*** Provided data ***

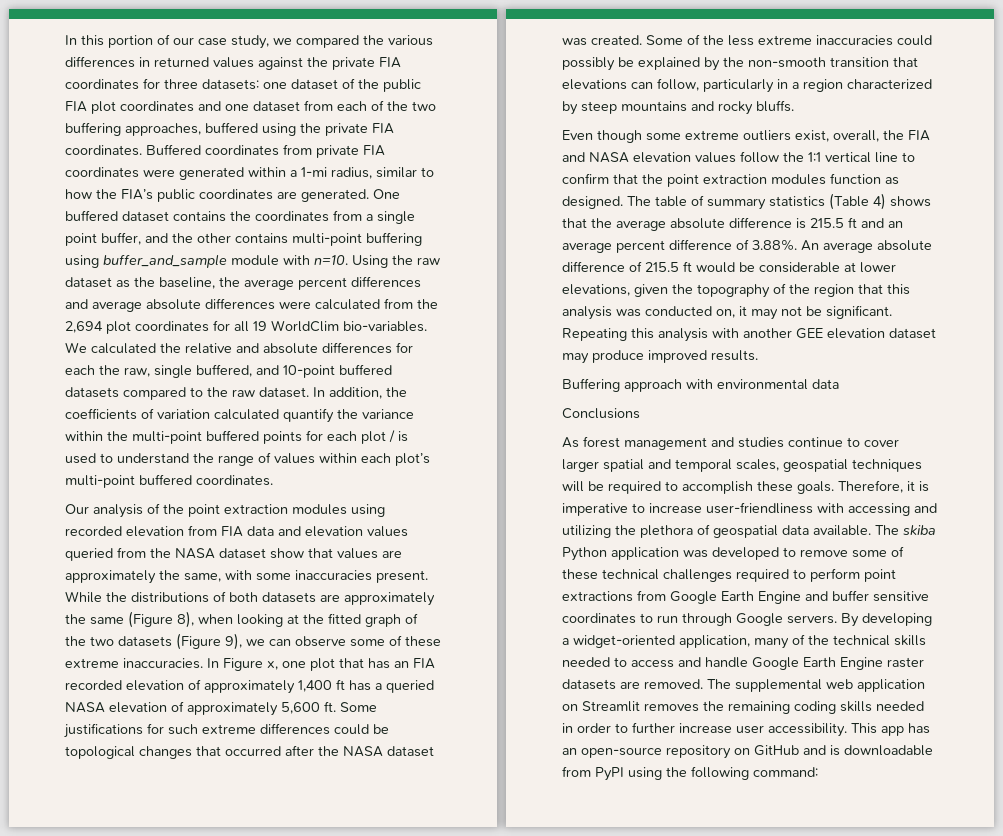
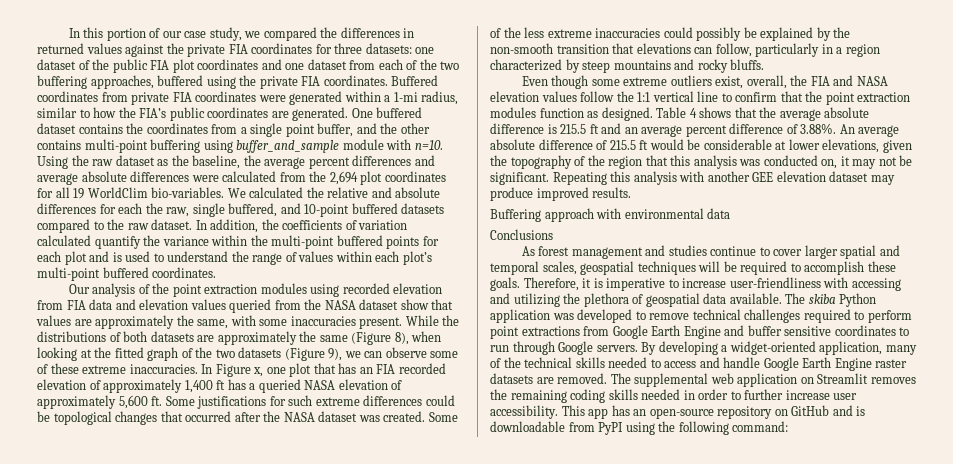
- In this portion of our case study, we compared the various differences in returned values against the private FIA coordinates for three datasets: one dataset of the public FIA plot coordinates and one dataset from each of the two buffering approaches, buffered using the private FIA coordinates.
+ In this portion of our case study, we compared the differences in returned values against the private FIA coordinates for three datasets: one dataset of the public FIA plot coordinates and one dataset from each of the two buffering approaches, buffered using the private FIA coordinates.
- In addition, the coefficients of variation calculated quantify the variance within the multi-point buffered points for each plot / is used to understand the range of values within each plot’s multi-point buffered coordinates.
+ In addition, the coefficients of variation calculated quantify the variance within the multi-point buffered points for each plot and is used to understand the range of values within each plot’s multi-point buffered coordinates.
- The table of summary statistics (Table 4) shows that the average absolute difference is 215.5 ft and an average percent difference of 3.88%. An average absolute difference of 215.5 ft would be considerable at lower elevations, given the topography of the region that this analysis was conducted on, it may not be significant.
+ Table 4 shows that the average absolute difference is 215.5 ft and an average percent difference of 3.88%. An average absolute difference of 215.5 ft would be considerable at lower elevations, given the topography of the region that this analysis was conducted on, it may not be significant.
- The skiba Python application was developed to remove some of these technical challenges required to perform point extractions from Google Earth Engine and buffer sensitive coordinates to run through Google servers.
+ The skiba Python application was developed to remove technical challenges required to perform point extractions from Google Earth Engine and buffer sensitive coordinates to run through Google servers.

*** End of Provided data ***

Exercise goal
Filter the entries above and keep only the lines with the word "through".

Result of the task
- The skiba Python application was developed to remove some of these technical challenges required to perform point extractions from Google Earth Engine and buffer sensitive coordinates to run through Google servers.
+ The skiba Python application was developed to remove technical challenges required to perform point extractions from Google Earth Engine and buffer sensitive coordinates to run through Google servers.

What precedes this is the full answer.